I was in awe of the fact that Dr. Uramoto was looking at so many details, and could possibly help find real answer to issues I’ve only been able to manage and not solve. And, then, just to ensure I never forget this day, he asked, “Has she had fractures?”
What?? Looking at another dimension 90 minutes into the appointment?
I described her femur fractures, and he told the resident to add a Vitamin D test to the lab slip. I grinned, and explained Dr. Lau had ordered it since I like to track it, and we were drawing blood for this appointment anyway, so we had the most recent levels right there. I explained that we didn’t use it for bone reasons, but added it after hearing from another near-drowning mom that it helped with her son’s seizures. We experienced the same thing, which contributed to cutting Abbie’s seizure medicine dosage in half this year. But, she is still having a few, so I have stopped weaning.
Abbie’s level is on the low side of normal, so he asked me what Vitamin D I am giving her. “Ummm…the Carlson Drops. I order them online.”
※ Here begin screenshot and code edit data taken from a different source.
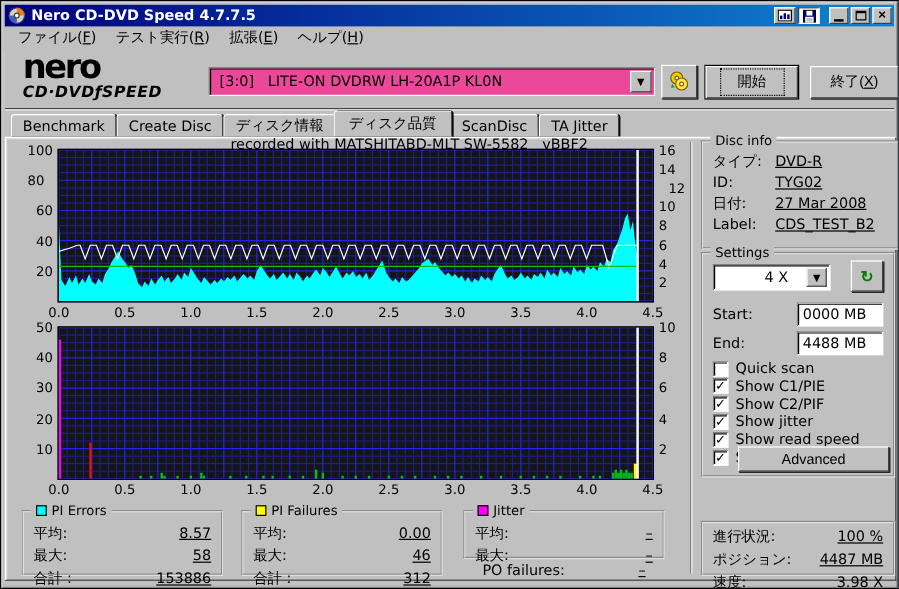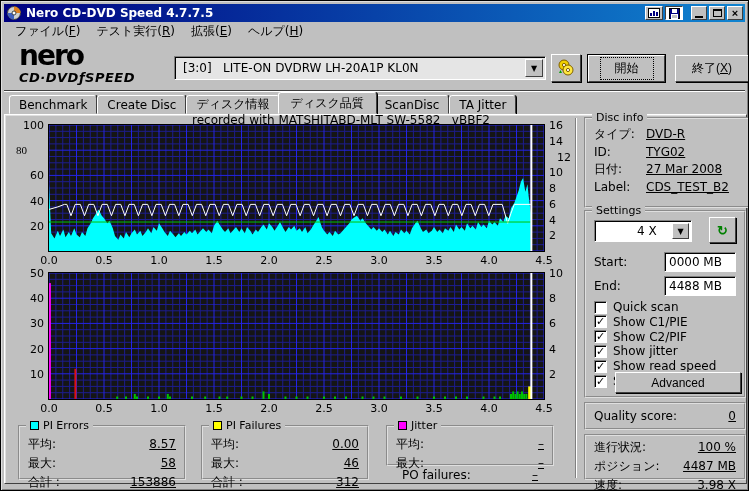--- a/index.html
+++ b/index.html
@@ -24,21 +24,21 @@
   .gap4{width:4px;}
   
   .menubar{position:absolute;left:3px;top:21px;right:3px;height:19px;display:flex;align-items:center;padding-left:3px;}
   .menu-item{padding:2px 8px;font-size:12px;}
   
   .toolbar{position:absolute;left:3px;top:40px;right:3px;height:50px;border-bottom:1px solid #404040;box-shadow:0 1px 0 #fff;}
   .logo{position:absolute;left:15px;top:1px;line-height:1;}
   .logo .brand{font-size:28px;font-weight:bold;letter-spacing:-2px;}
   .logo .product{font-size:13px;font-weight:bold;font-style:italic;letter-spacing:0.5px;margin-top:1px;}
   .combo{position:absolute;left:170px;top:15px;width:372px;height:24px;display:flex;
-    border:1px solid;border-color:#808080 #fff #fff #808080;box-shadow:inset 1px 1px 0 #000;background:#e5e5e5;}
+    border:1px solid;border-color:#808080 #fff #fff #808080;box-shadow:inset 1px 1px 0 #000;background:#ec4899;}
   .combo .txt{flex:1;padding:4px 6px 0 8px;font-size:12px;white-space:pre;overflow:hidden;}
   .combo .arrow{width:18px;margin:2px;background:#c0c0c0;border:1px solid;border-color:#fff #404040 #404040 #fff;
     display:flex;align-items:center;justify-content:center;font-size:8px;}
   .iconbtn{position:absolute;left:547px;top:13px;width:30px;height:28px;background:#c0c0c0;
     border:1px solid;border-color:#fff #404040 #404040 #fff;box-shadow:1px 1px 0 #000;
     display:flex;align-items:center;justify-content:center;padding:0;}
   .pushbtn{background:#c0c0c0;border:1px solid;border-color:#fff #404040 #404040 #fff;box-shadow:1px 1px 0 #000;
     font-size:12px;display:flex;align-items:center;justify-content:center;padding:0;}
   .btn-start{position:absolute;left:584px;top:14px;width:77px;height:27px;box-shadow:0 0 0 1px #000;}
   .btn-start .focusbox{border:1px dotted #000;padding:2px 14px;}
@@ -421,21 +421,21 @@
       <rect x="472.00" y="118.44" width="2" height="7.56" fill="#00c400"></rect>
       <rect x="474.20" y="120.96" width="2" height="5.04" fill="#00c400"></rect>
       <rect x="476.40" y="120.96" width="2" height="5.04" fill="#00c400"></rect>
       <rect x="479.20" y="113.40" width="3" height="12.60" fill="#ffff00"></rect>
       <line x1="482.35" y1="0" x2="482.35" y2="126" stroke="#ffffff" stroke-width="2"></line>
     </svg>
   <div id="axis-layer">
       <div class="axis-label" style="left: 15px; top: 218.8px; width: 28px; text-align: right;">20</div>
       <div class="axis-label" style="left: 15px; top: 193.6px; width: 28px; text-align: right;">40</div>
       <div class="axis-label" style="left: 15px; top: 168.4px; width: 28px; text-align: right;">60</div>
-      <div class="axis-label" style="left: 15px; top: 143.2px; width: 28px; text-align: left; font-family: Liberation Serif, serif;">80</div>
+      <div class="axis-label" style="left: 15px; top: 143.2px; width: 28px; text-align: center;">80</div>
       <div class="axis-label" style="left: 15px; top: 118px; width: 28px; text-align: right;">100</div>
       <div class="axis-label" style="left: 548px; top: 228.25px; width: 22px; text-align: left;">2</div>
       <div class="axis-label" style="left: 548px; top: 212.5px; width: 22px; text-align: left;">4</div>
       <div class="axis-label" style="left: 548px; top: 196.75px; width: 22px; text-align: left;">6</div>
       <div class="axis-label" style="left: 548px; top: 181px; width: 22px; text-align: left;">8</div>
       <div class="axis-label" style="left: 548px; top: 165.25px; width: 22px; text-align: left;">10</div>
       <div class="axis-label" style="left: 548px; top: 149.5px; width: 22px; text-align: right;">12</div>
       <div class="axis-label" style="left: 548px; top: 133.75px; width: 22px; text-align: left;">14</div>
       <div class="axis-label" style="left: 548px; top: 118px; width: 22px; text-align: left;">16</div>
       <div class="axis-label" style="left: 35px; top: 253px; width: 26px; text-align: center;">0.0</div>
@@ -532,26 +532,20 @@
           <span>Show read speed</span>
         </div>
         <div class="cbrow" style="top: 162px;">
           <span class="cb">✓</span>
           <span>Show write speed</span>
         </div>
       </div>
     <button class="pushbtn btn-advanced">Advanced</button>
   </div>
 
-  <div class="groupbox" id="qualitybox">
-    <div class="info-row row-spread" style="width:100%;">
-      <span class="lbl">Quality score:</span>
-      <span class="val">0</span>
-    </div>
-  </div>
 
   <div class="groupbox" id="progressbox">
     <div id="progress-rows">
         <div class="info-row row-spread">
           <span class="lbl">進行状況:</span>
           <span class="val">100 %</span>
         </div>
         <div class="info-row row-spread">
           <span class="lbl">ポジション:</span>
           <span class="val">4487 MB</span>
He then said some words to me I could not comprehend. He repeated them. I finally had to say, “I do not understand what you are saying to me right now.” Not doctor. Just mom.
There are different forms of Vitamin D. 1,25 dihydroxy vitamin D is the most active, but is not what was tested. He said, “Let’s see if we can get more mileage out of Vitamin D for her seizures if we give her this form, also called calcitrol. It is a prescription form of Vitamin D.” So, another box was added to the lab slip.
I’m not sure I said anything intelligible at this point. I think I just giggled as I tallied the score for the day:
Growth Hormone therapy: Check
Figuring out sodium issue: check
Figuring out fluid issue: check
Testing and possibly trying a more effective Vitamin D to control seizures and get off of medication: check
Lab tests in the next week or so, and a follow-up a week after that. Lots to look forward to!
Abbie has been giving it all she’s got, every single day. What she accomplishes stuns me on some days, and humbles me on all of them.
After Dr. Uramoto left the exam room, I told Abbie, “You have been doing all this amazing and brave work, all by yourself. Now, it’s our turn to help you, and give you the energy to do even more.” Grin with dimples…even knowing it involves a daily poke …
I can stop being Dr. Mom. Abbie can take a break from being an Olympic adventurer.
Time to just be Mother and Daughter is dawning….the joy is inexpressible.